→ YOUR ASSIGNMENT:
With all images left out, restate the records below exactly as written.
(SOURCE MATERIAL Opens)
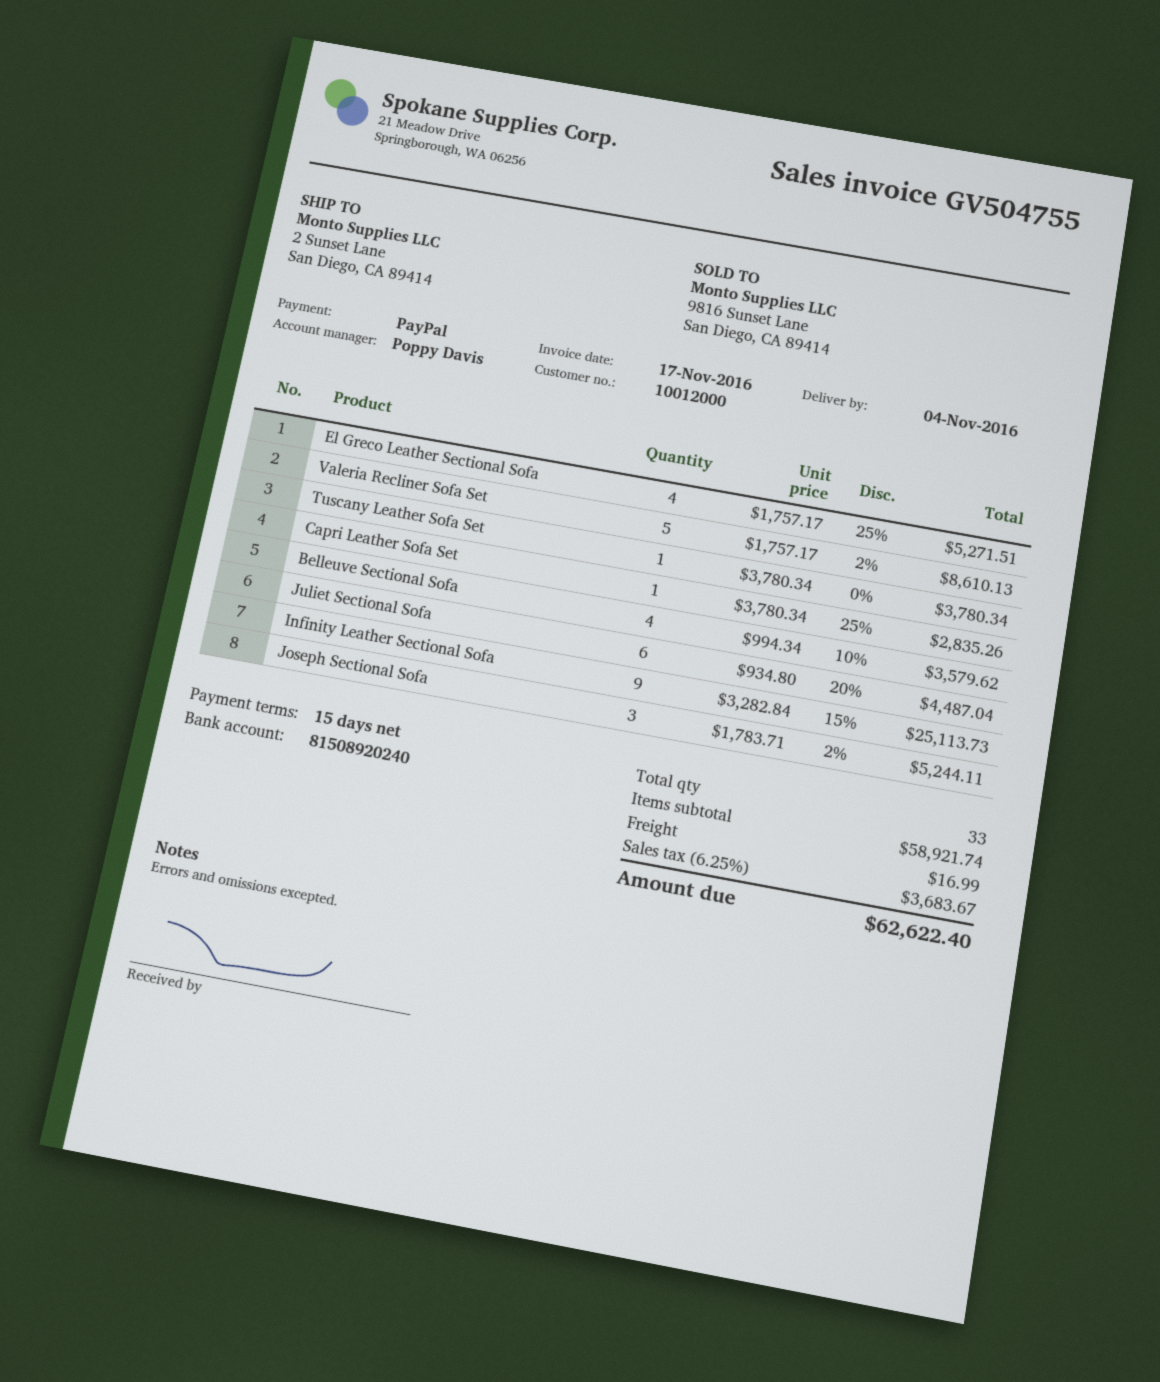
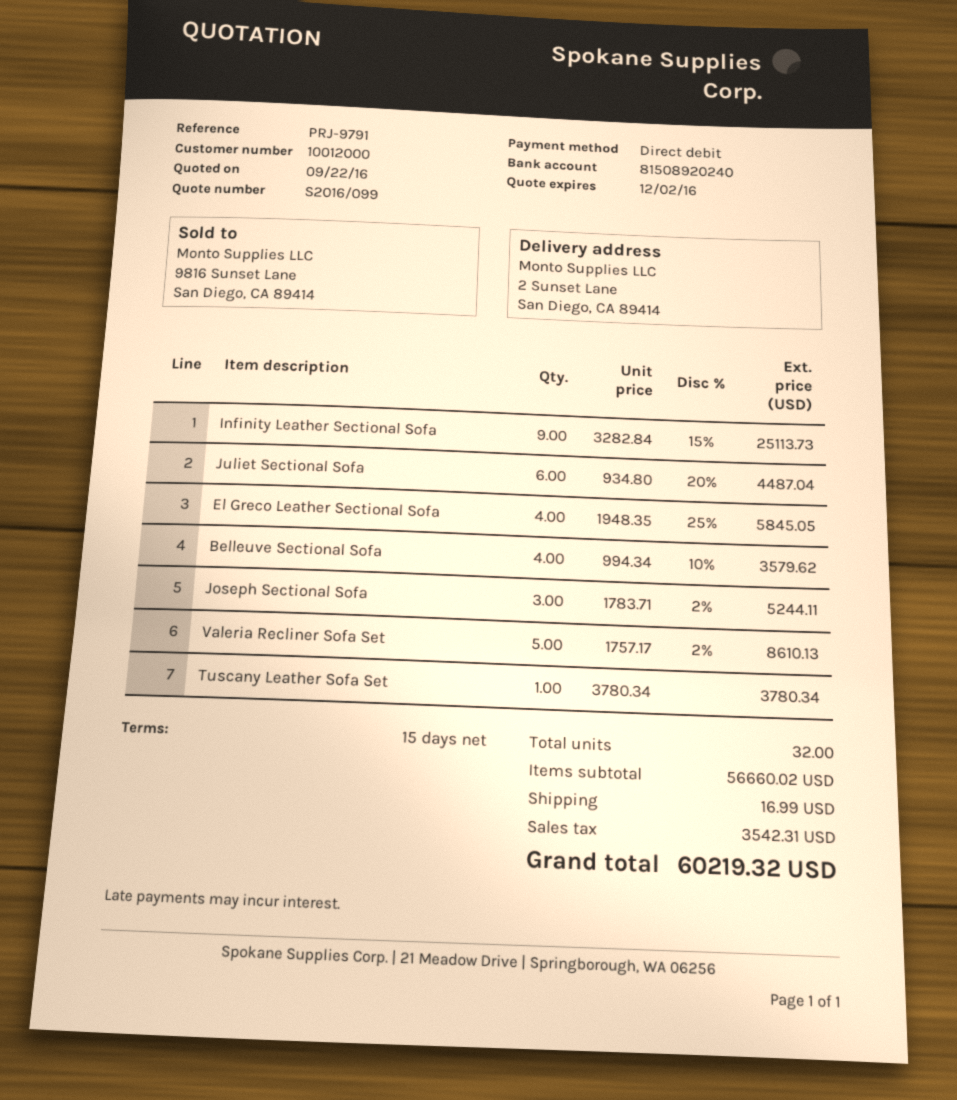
payment method: PayPal -> direct debit
El Greco Leather Sectional Sofa: 4 x 1757.17 - 25% = 5271.51 -> 4 x 1948.35 - 25% = 5845.05
Capri Leather Sofa Set: 1 x 3780.34 - 25% = 2835.26 -> none
total quantity: 33 -> 32
subtotal: 58921.74 -> 56660.02
tax: 3683.67 -> 3542.31
total: 62622.40 -> 60219.32

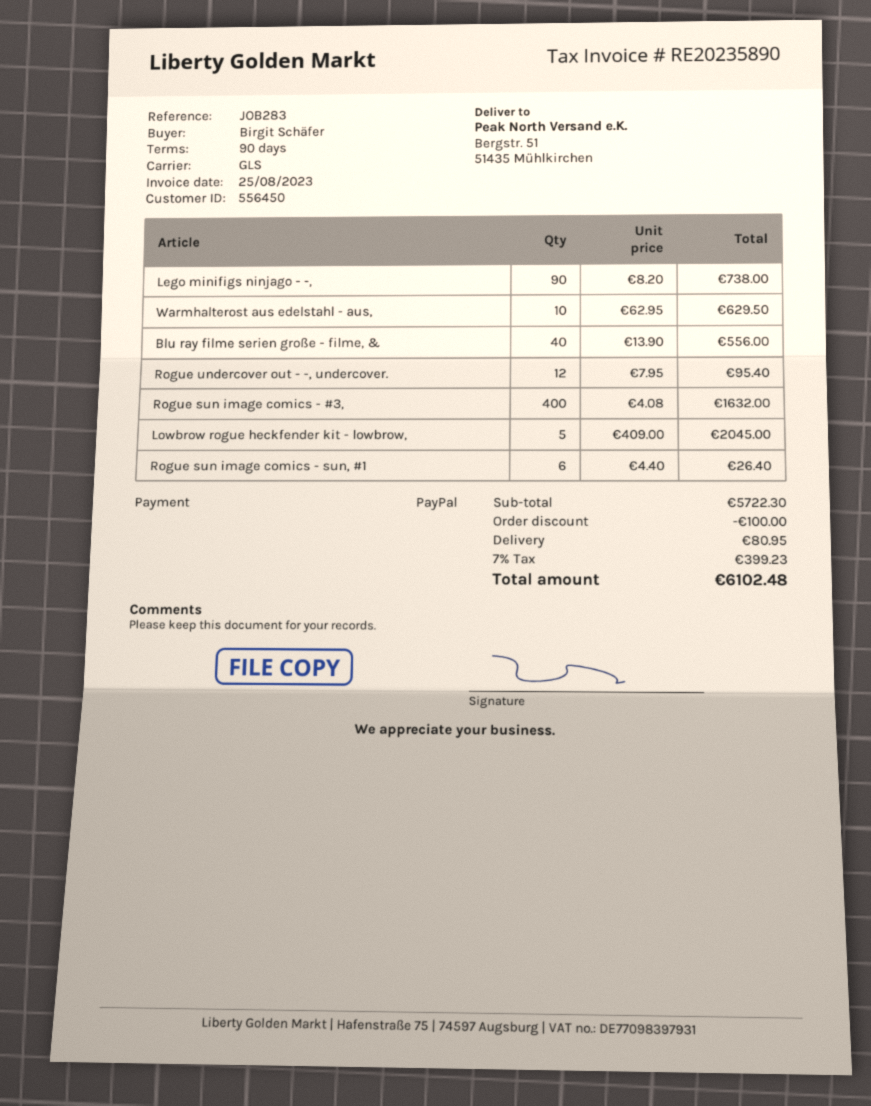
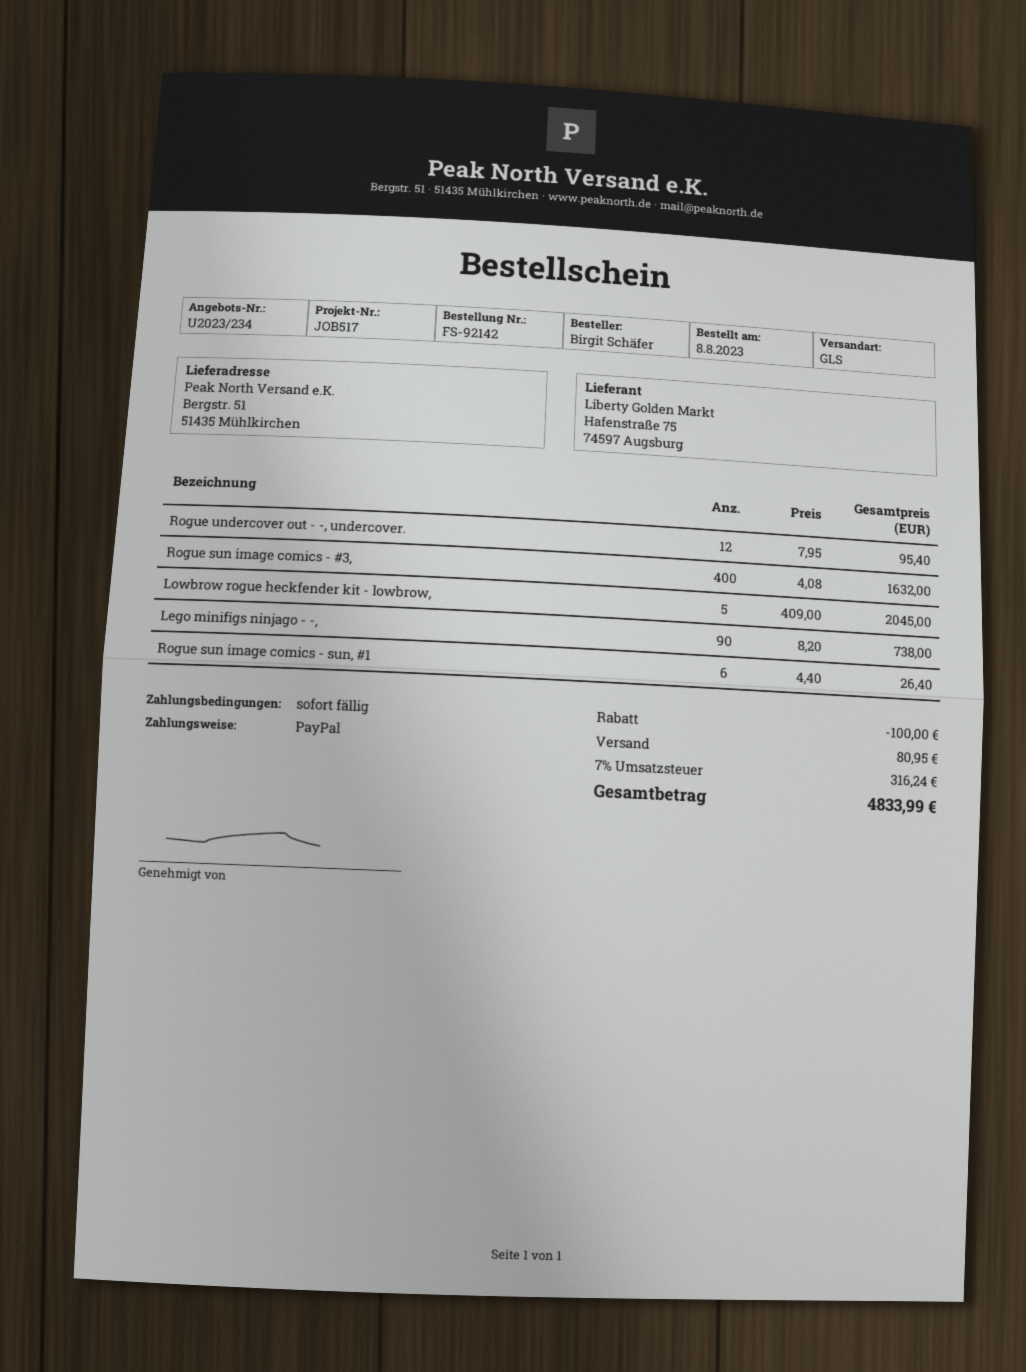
payment terms: 90 days -> on receipt
reference: JOB283 -> JOB517
Warmhalterost aus edelstahl - aus,: 10 x 62.95 = 629.50 -> none
Blu ray filme serien große - filme, &: 40 x 13.90 = 556.00 -> none
tax: 7% = 399.23 -> 7% = 316.24
total: 6102.48 -> 4833.99

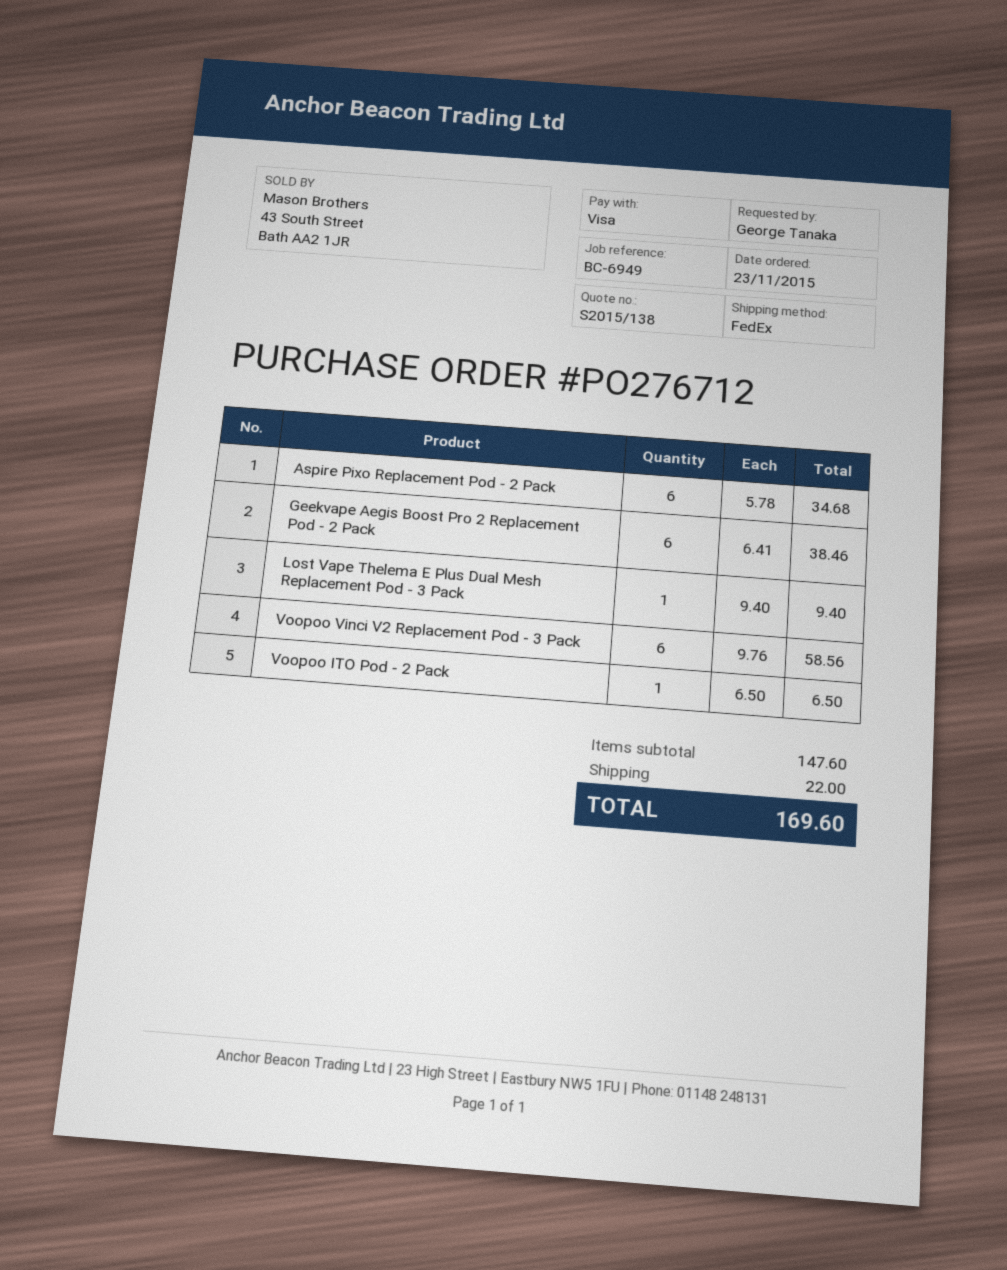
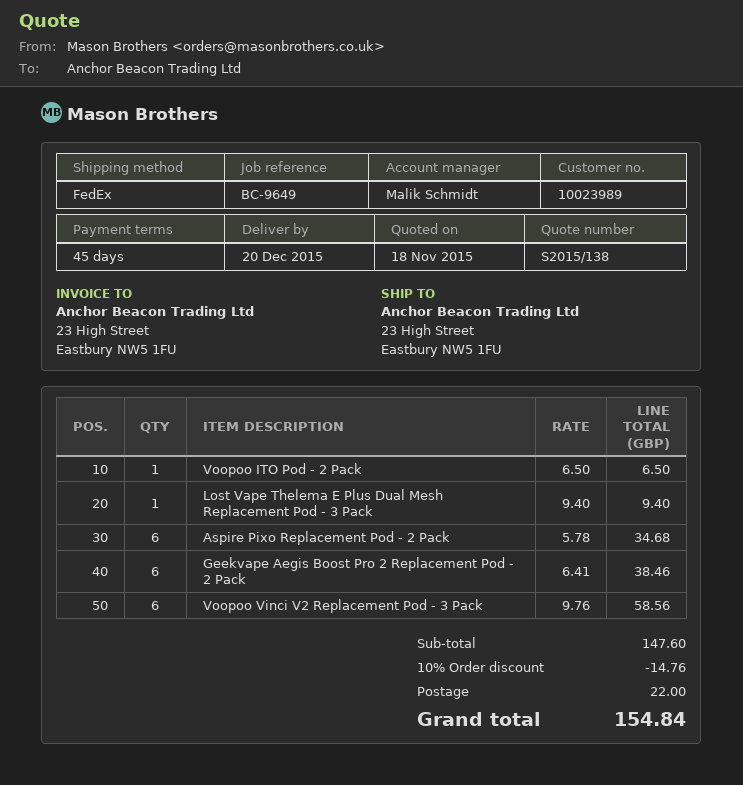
reference: BC-6949 -> BC-9649
discount: none -> 10% = 14.76
total: 169.60 -> 154.84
(SOURCE MATERIAL Closes)
→ OUTPUT OF THE TASK:
payment method: PayPal -> direct debit
El Greco Leather Sectional Sofa: 4 x 1757.17 - 25% = 5271.51 -> 4 x 1948.35 - 25% = 5845.05
Capri Leather Sofa Set: 1 x 3780.34 - 25% = 2835.26 -> none
total quantity: 33 -> 32
subtotal: 58921.74 -> 56660.02
tax: 3683.67 -> 3542.31
total: 62622.40 -> 60219.32

payment terms: 90 days -> on receipt
reference: JOB283 -> JOB517
Warmhalterost aus edelstahl - aus,: 10 x 62.95 = 629.50 -> none
Blu ray filme serien große - filme, &: 40 x 13.90 = 556.00 -> none
tax: 7% = 399.23 -> 7% = 316.24
total: 6102.48 -> 4833.99

reference: BC-6949 -> BC-9649
discount: none -> 10% = 14.76
total: 169.60 -> 154.84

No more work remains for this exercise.